L'arrivée d'Oracle à Agadir traduit un double mouvement : la montée en puissance de l'éditeur au Maroc et une volonté affichée de sortir de la seule métropole casablancaise. Le groupe articule désormais sur le territoire une région Oracle Cloud opérationnelle à Casablanca, une seconde région annoncée à Settat et deux hubs de R&D, à Casablanca puis à Agadir. Oracle se présente comme le seul grand fournisseur cloud à combiner au Maroc infrastructure souveraine, recherche avancée, innovation en intelligence artificielle et investissement dans les compétences locales, un positionnement qu'il met au service de l'ambition marocaine de s'ériger en pôle régional de l'IA.
Le centre gadiri doit concentrer ses travaux sur Oracle Cloud Infrastructure, les applications dopées à l'intelligence artificielle, les plateformes de données et les solutions sectorielles. Doté d'espaces collaboratifs, d'environnements de développement et de laboratoires d'innovation, il a vocation à porter la recherche, l'expérimentation et le développement de produits du portefeuille cloud et IA du groupe, tout en ouvrant des débouchés à des ingénieurs, développeurs et chercheurs marocains. En reliant les opérations de Casablanca et d'Agadir, Oracle entend bâtir un réseau d'innovation réparti entre plusieurs villes, destiné à élargir son accès aux talents et à consolider le pays comme destination technologique pour l'Afrique, le Moyen-Orient et l'Europe.

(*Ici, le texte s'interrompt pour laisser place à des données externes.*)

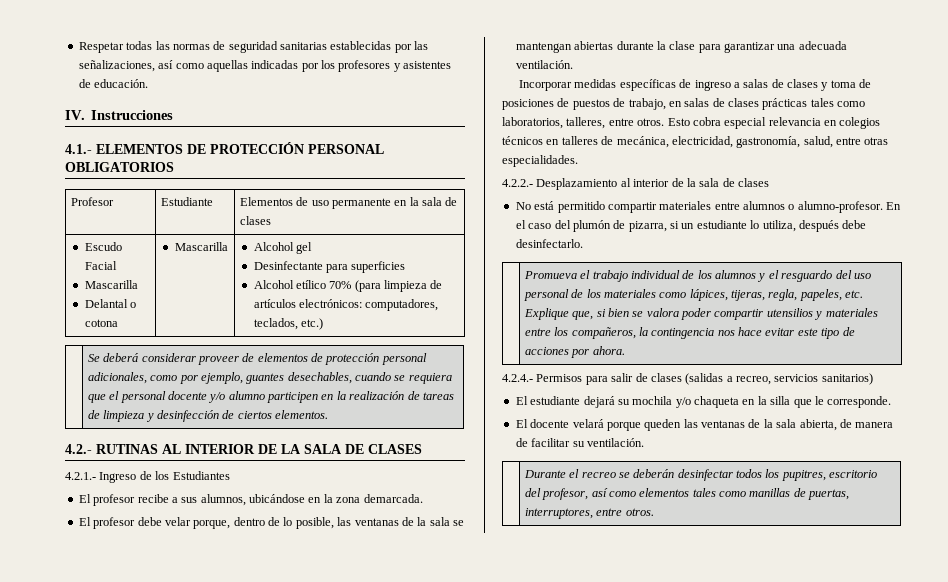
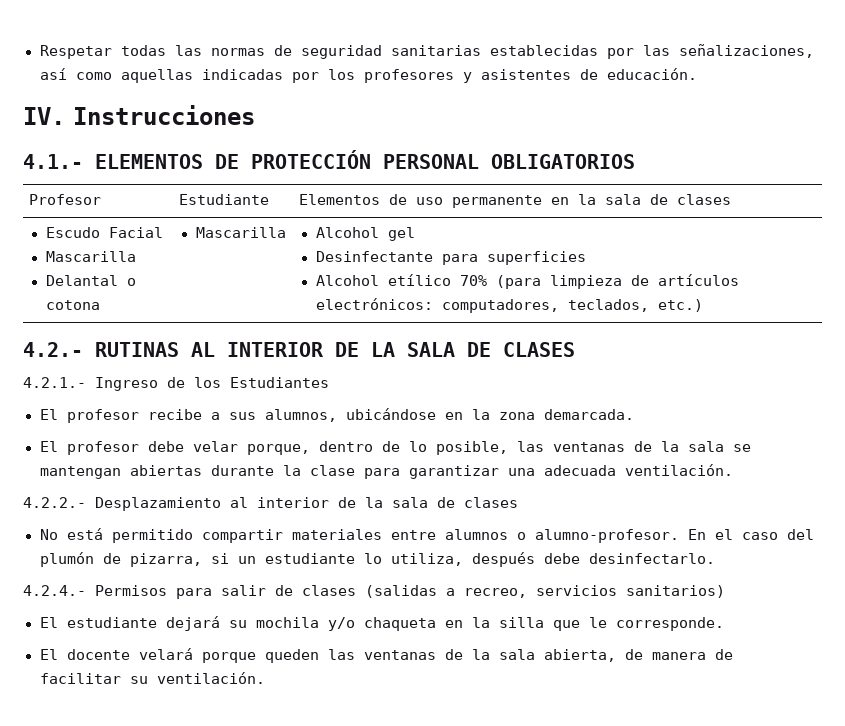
- | Se deberá considerar proveer de elementos de protección personal adicionales, como por ejemplo, guantes desechables, cuando se requiera que el personal docente y/o alumno participen en la realización de tareas de limpieza y desinfección de ciertos elementos.
- Incorporar medidas específicas de ingreso a salas de clases y toma de posiciones de puestos de trabajo, en salas de clases prácticas tales como laboratorios, talleres, entre otros. Esto cobra especial relevancia en colegios técnicos en talleres de mecánica, electricidad, gastronomía, salud, entre otras especialidades.
- Promueva el trabajo individual de los alumnos y el resguardo del uso personal de los materiales como lápices, tijeras, regla, papeles, etc. Explique que, si bien se valora poder compartir utensilios y materiales entre los compañeros, la contingencia nos hace evitar este tipo de acciones por ahora.
- | Durante el recreo se deberán desinfectar todos los pupitres, escritorio del profesor, así como elementos tales como manillas de puertas, interruptores, entre otros.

Le projet s'inscrit dans la feuille de route « AI Made in Morocco » portée par le gouvernement, qui voit dans ces implantations la preuve de l'attractivité des régions du pays pour des investissements technologiques à forte valeur ajoutée. Pour Aziz Akhannouch, le choix d'Agadir conforte la reconnaissance du Maroc comme « plateforme crédible, compétitive et attractive » pour la R&D et les technologies avancées, adossée à un vivier de talents et à des institutions académiques solides. Amal El Fallah Seghrouchni y voit un signal de la capacité du Royaume à capter des investissements stratégiques et à se positionner en hub numérique reliant l'Afrique, l'Europe et le Moyen-Orient, tandis que Karim Zidane insiste sur la dimension territoriale d'une décentralisation de l'innovation au-delà de Casablanca.
Du côté d'Oracle, Simon de Montfort Walker relie l'ouverture d'Agadir à la « confiance » du groupe dans les talents marocains et dans un écosystème d'innovation en expansion, après ce qu'il décrit comme le lancement réussi du centre casablancais. Reste que l'annonce, livrée sans chiffrage public des effectifs ni du montant investi, vaut d'abord comme jalon stratégique : celui d'un acteur du cloud qui inscrit le Maroc, et désormais plusieurs de ses villes, dans la cartographie mondiale de sa recherche.